*Input data:*
====

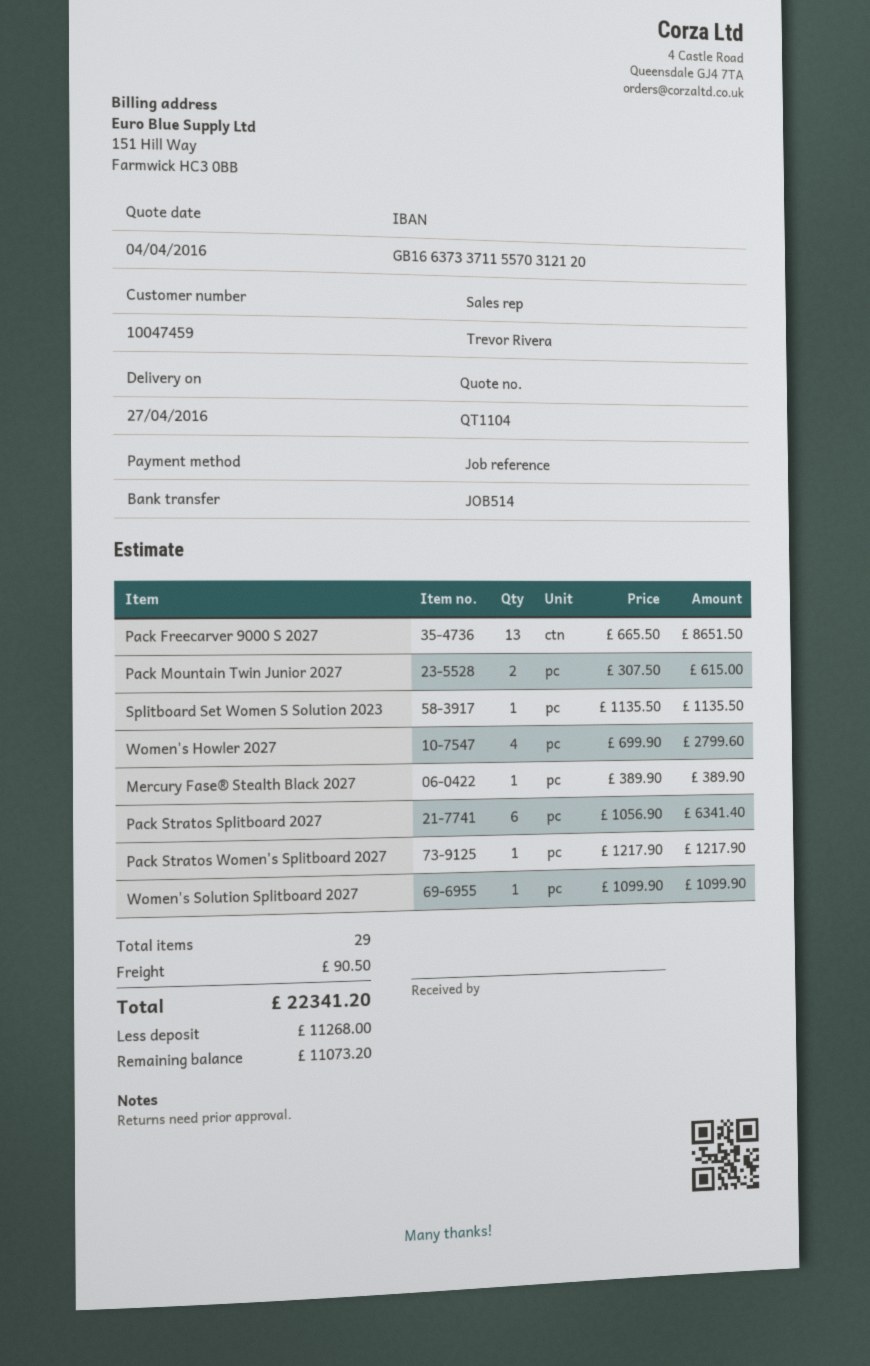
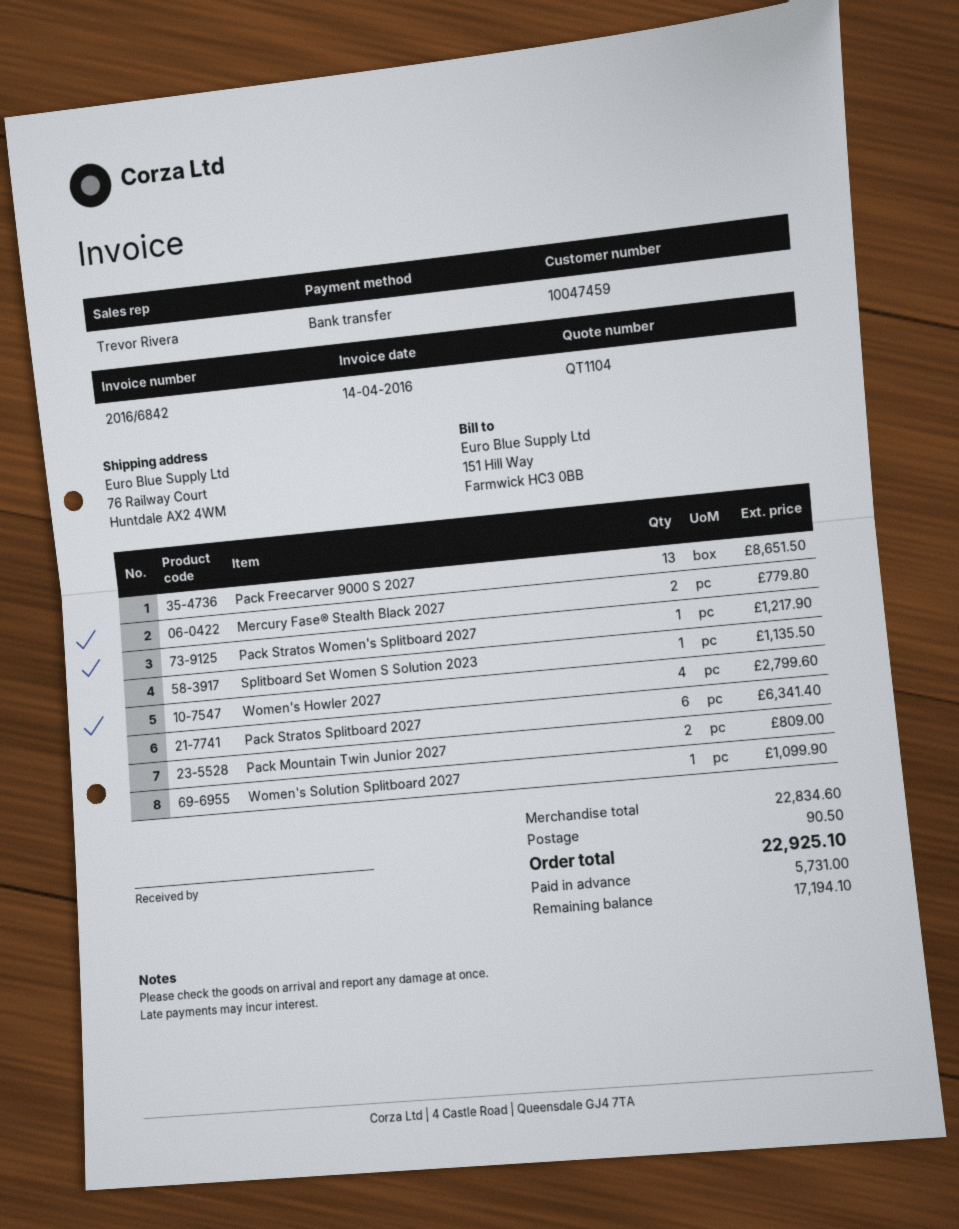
Pack Mountain Twin Junior 2027: 2 for 615.00 -> 2 for 809.00
Mercury Fase® Stealth Black 2027: 1 for 389.90 -> 2 for 779.80
total: 22341.20 -> 22925.10
deposit: 11268.00 -> 5731.00
balance: 11073.20 -> 17194.10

====

*The problem:*
In the listing above, take the line containing "total: 22341.20 -> 22925.10" as the start and write out every line through the last one exactly, with nothing added.

*Result below:*
total: 22341.20 -> 22925.10
deposit: 11268.00 -> 5731.00
balance: 11073.20 -> 17194.10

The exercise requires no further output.